The department's policy on cheating is to report any cases to
the disciplinary committee.
What follows afterwards is not fun.
So how do you draw the line between collaboration and cheating?
Here's a reasonable set of ground rules.
Failure to understand and follow these rules will constitute cheating,
and will be dealt with as per institute guidelines.
- The Kyunki Saas Bhi Kabhi Bahu Thi Rule:
This rule says that you are free to meet with fellow students(s)

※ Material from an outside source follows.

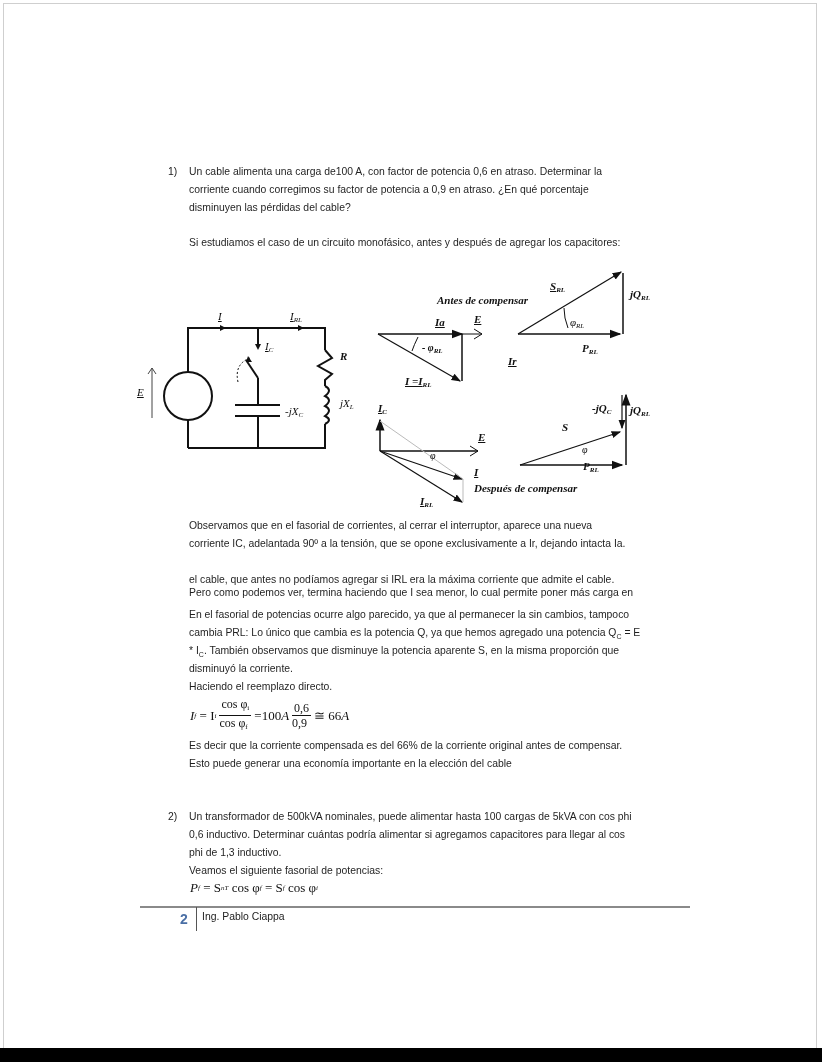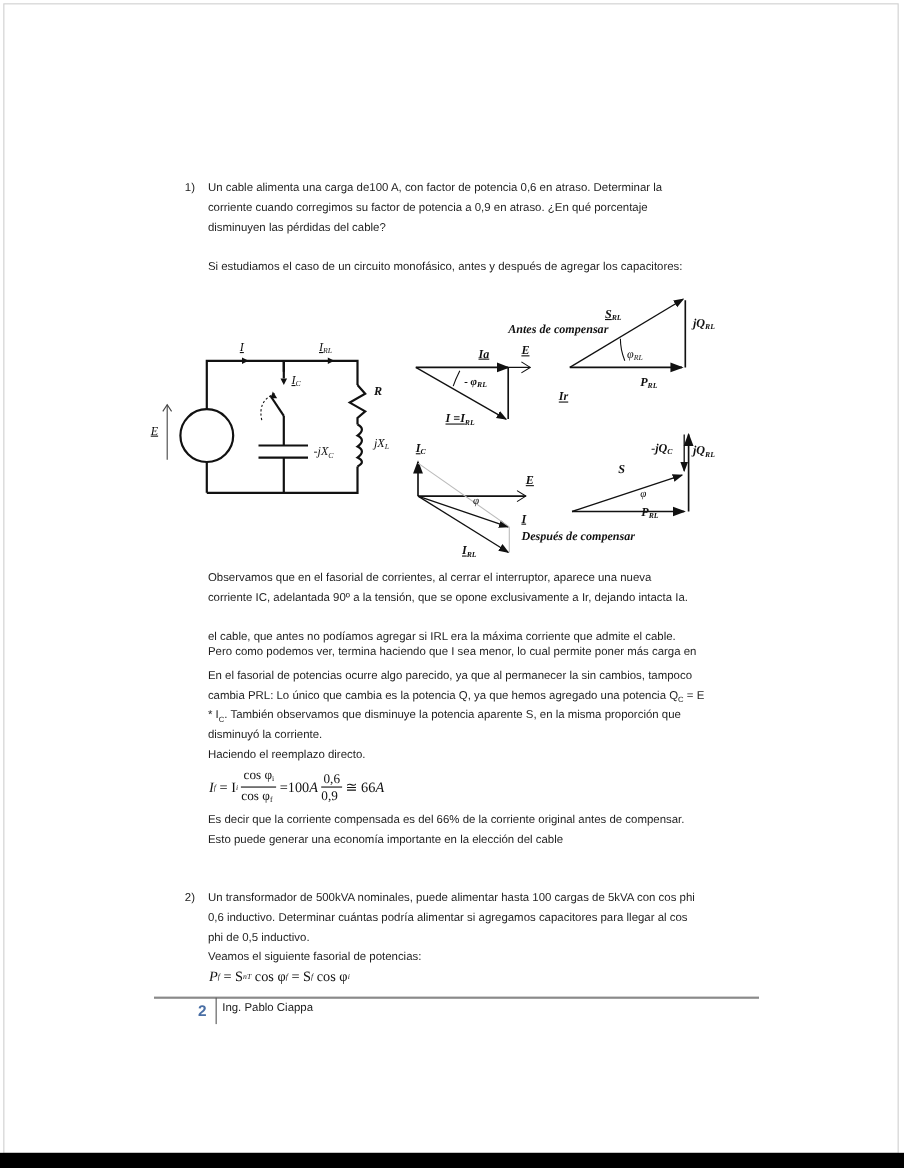"Antes de compensar" span.lbl { margin-left: 25px -> none }
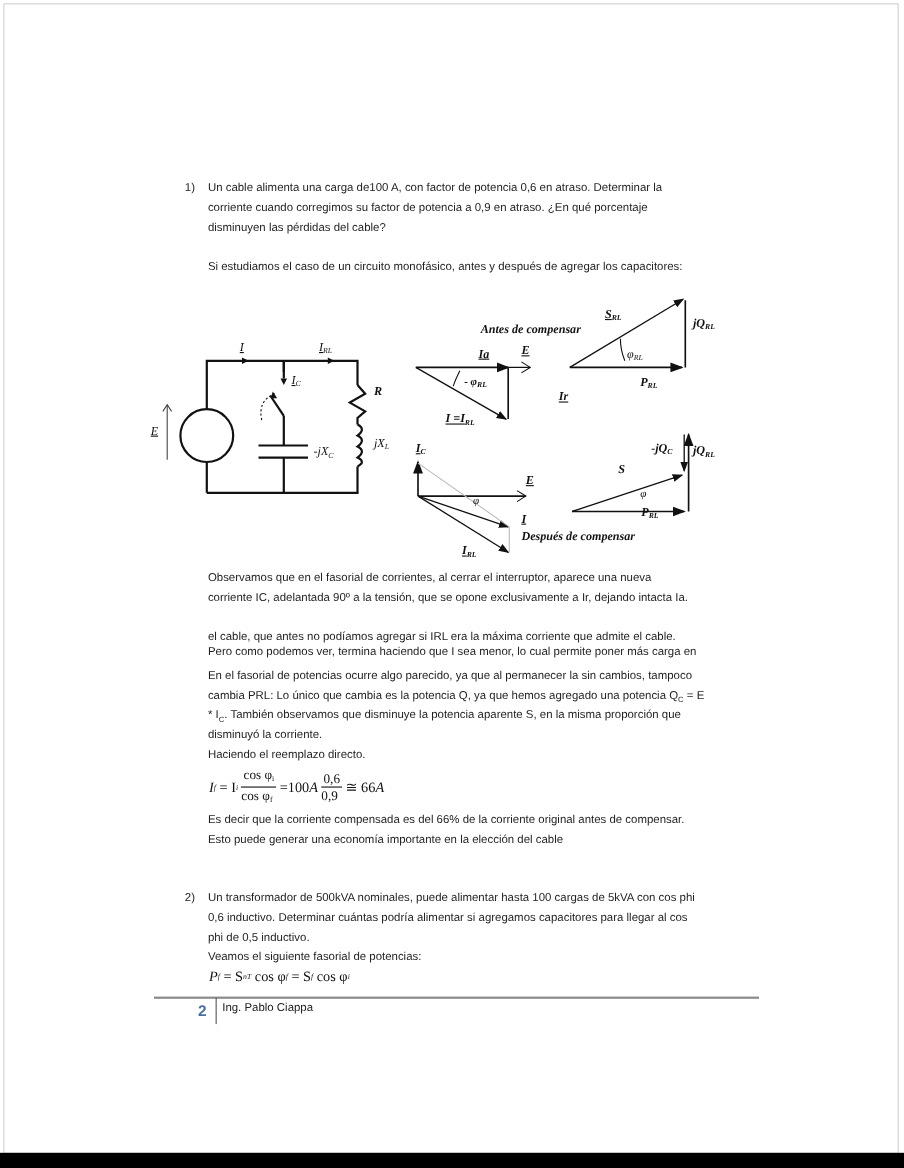"phi de 0,5 inductivo." span.txt { text: 0,5 -> 1,3 }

and discuss assignments with them.
Writing on a board or shared piece of paper is acceptable during the meeting;
however, you should not take any written (electronic or otherwise) record away from the meeting.
This applies when the assignment is supposed to be an individual effort or
whenever two teams discuss common problems they are each encountering
(inter-group collaboration).
After the meeting, engage in a half hour of mind-numbing activity
(like watching an episode of Kyunki Saas Bhi Kabhi Bahu Thi),
before starting to work on the assignment.
This will assure that you are able to reconstruct what you learned from the meeting,
by yourself, using your own brain.
- The Right to Information Rule:
To assure that all collaboration is on the level,
you must always write the name(s) of your collaborators on your assignment.
This also applies when two groups collaborate.